═════ Data provided ═════

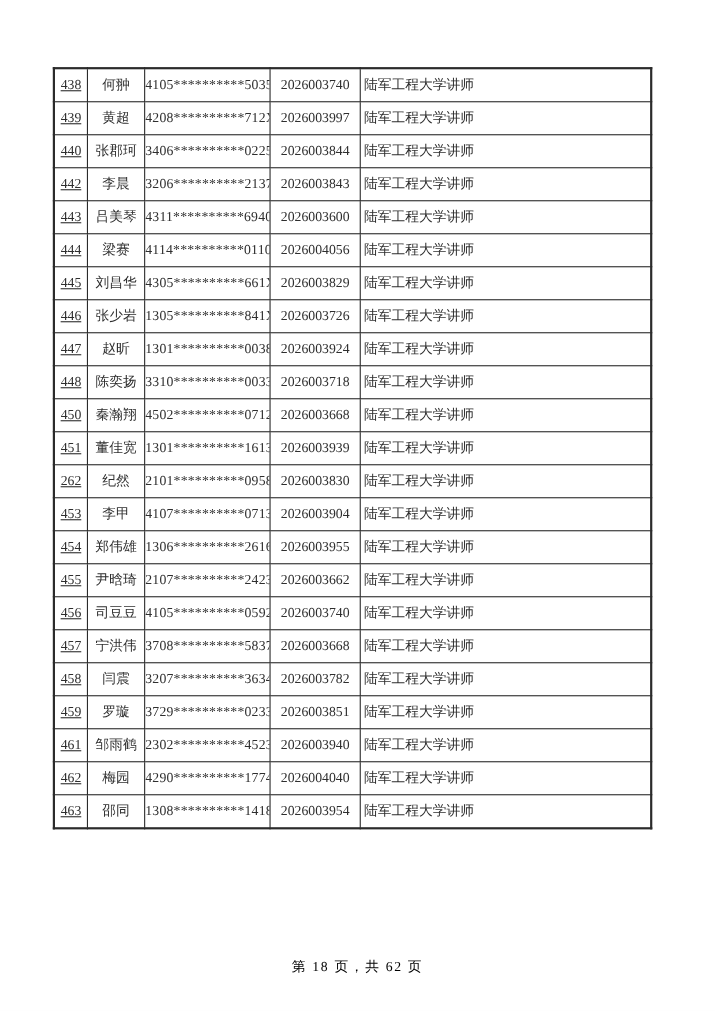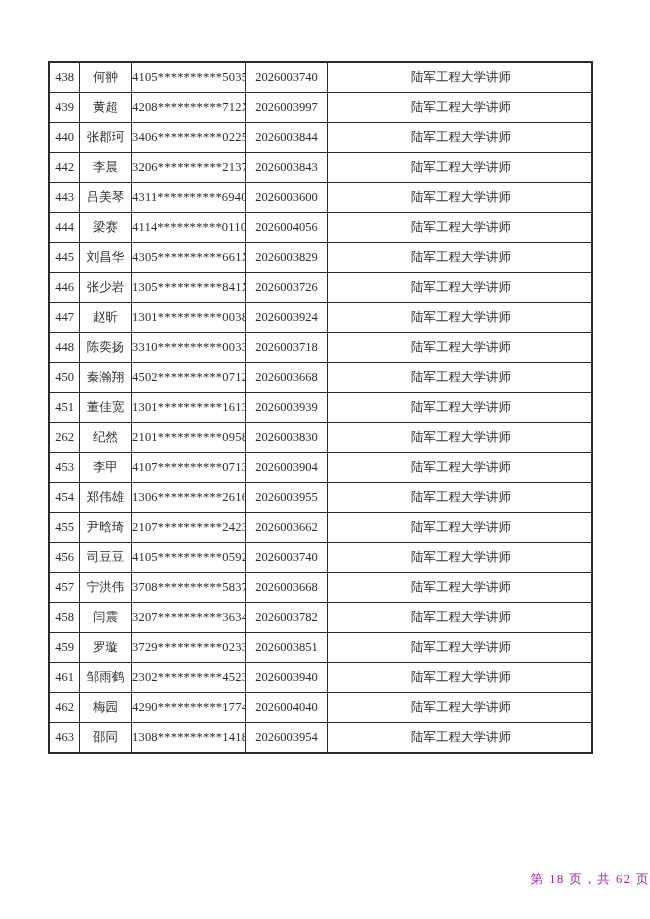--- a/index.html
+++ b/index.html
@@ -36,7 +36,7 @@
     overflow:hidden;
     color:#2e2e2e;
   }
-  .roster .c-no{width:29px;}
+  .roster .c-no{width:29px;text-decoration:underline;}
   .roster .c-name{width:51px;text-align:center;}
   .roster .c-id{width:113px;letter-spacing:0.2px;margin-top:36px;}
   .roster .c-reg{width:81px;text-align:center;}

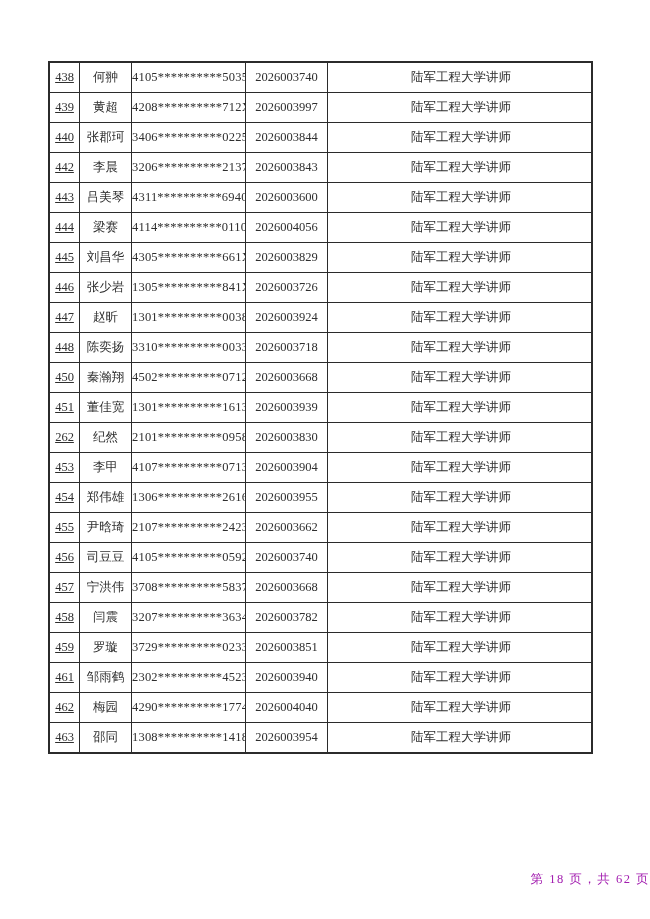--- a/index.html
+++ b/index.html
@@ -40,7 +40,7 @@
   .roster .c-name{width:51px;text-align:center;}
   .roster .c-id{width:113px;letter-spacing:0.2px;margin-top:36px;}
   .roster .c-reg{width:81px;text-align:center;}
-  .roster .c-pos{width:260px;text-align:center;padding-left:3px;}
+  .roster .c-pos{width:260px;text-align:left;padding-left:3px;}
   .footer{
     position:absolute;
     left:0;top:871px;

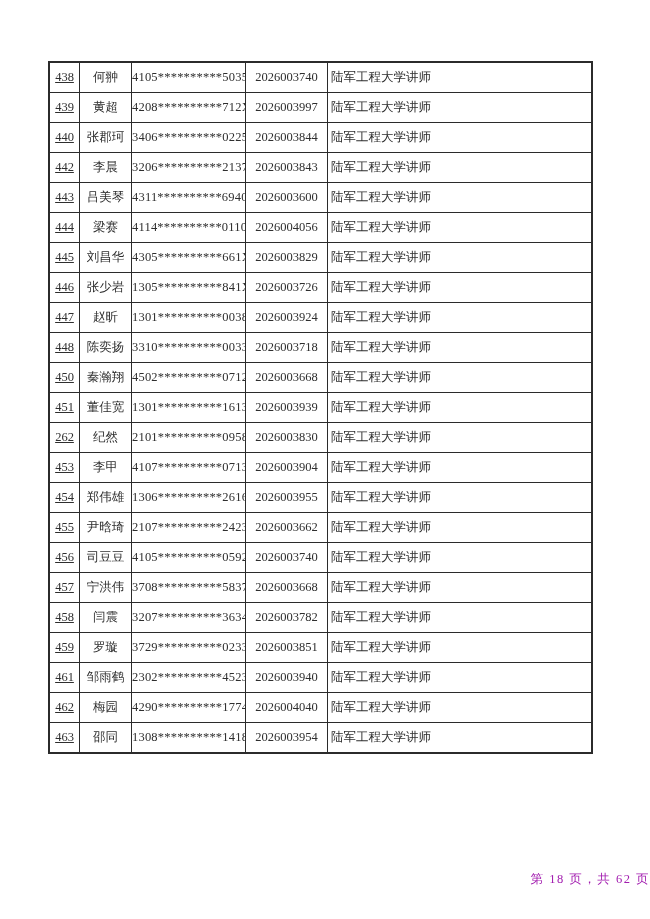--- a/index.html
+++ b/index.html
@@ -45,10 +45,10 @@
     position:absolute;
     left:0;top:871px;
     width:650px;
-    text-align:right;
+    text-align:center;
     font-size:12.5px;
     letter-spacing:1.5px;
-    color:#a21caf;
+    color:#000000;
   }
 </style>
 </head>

═════

**The task:**
In the printed copy, the material above must appear unchanged and without its pictures.

**Result below:**
--- a/index.html
+++ b/index.html
@@ -36,7 +36,7 @@
     overflow:hidden;
     color:#2e2e2e;
   }
-  .roster .c-no{width:29px;}
+  .roster .c-no{width:29px;text-decoration:underline;}
   .roster .c-name{width:51px;text-align:center;}
   .roster .c-id{width:113px;letter-spacing:0.2px;margin-top:36px;}
   .roster .c-reg{width:81px;text-align:center;}

--- a/index.html
+++ b/index.html
@@ -40,7 +40,7 @@
   .roster .c-name{width:51px;text-align:center;}
   .roster .c-id{width:113px;letter-spacing:0.2px;margin-top:36px;}
   .roster .c-reg{width:81px;text-align:center;}
-  .roster .c-pos{width:260px;text-align:center;padding-left:3px;}
+  .roster .c-pos{width:260px;text-align:left;padding-left:3px;}
   .footer{
     position:absolute;
     left:0;top:871px;

--- a/index.html
+++ b/index.html
@@ -45,10 +45,10 @@
     position:absolute;
     left:0;top:871px;
     width:650px;
-    text-align:right;
+    text-align:center;
     font-size:12.5px;
     letter-spacing:1.5px;
-    color:#a21caf;
+    color:#000000;
   }
 </style>
 </head>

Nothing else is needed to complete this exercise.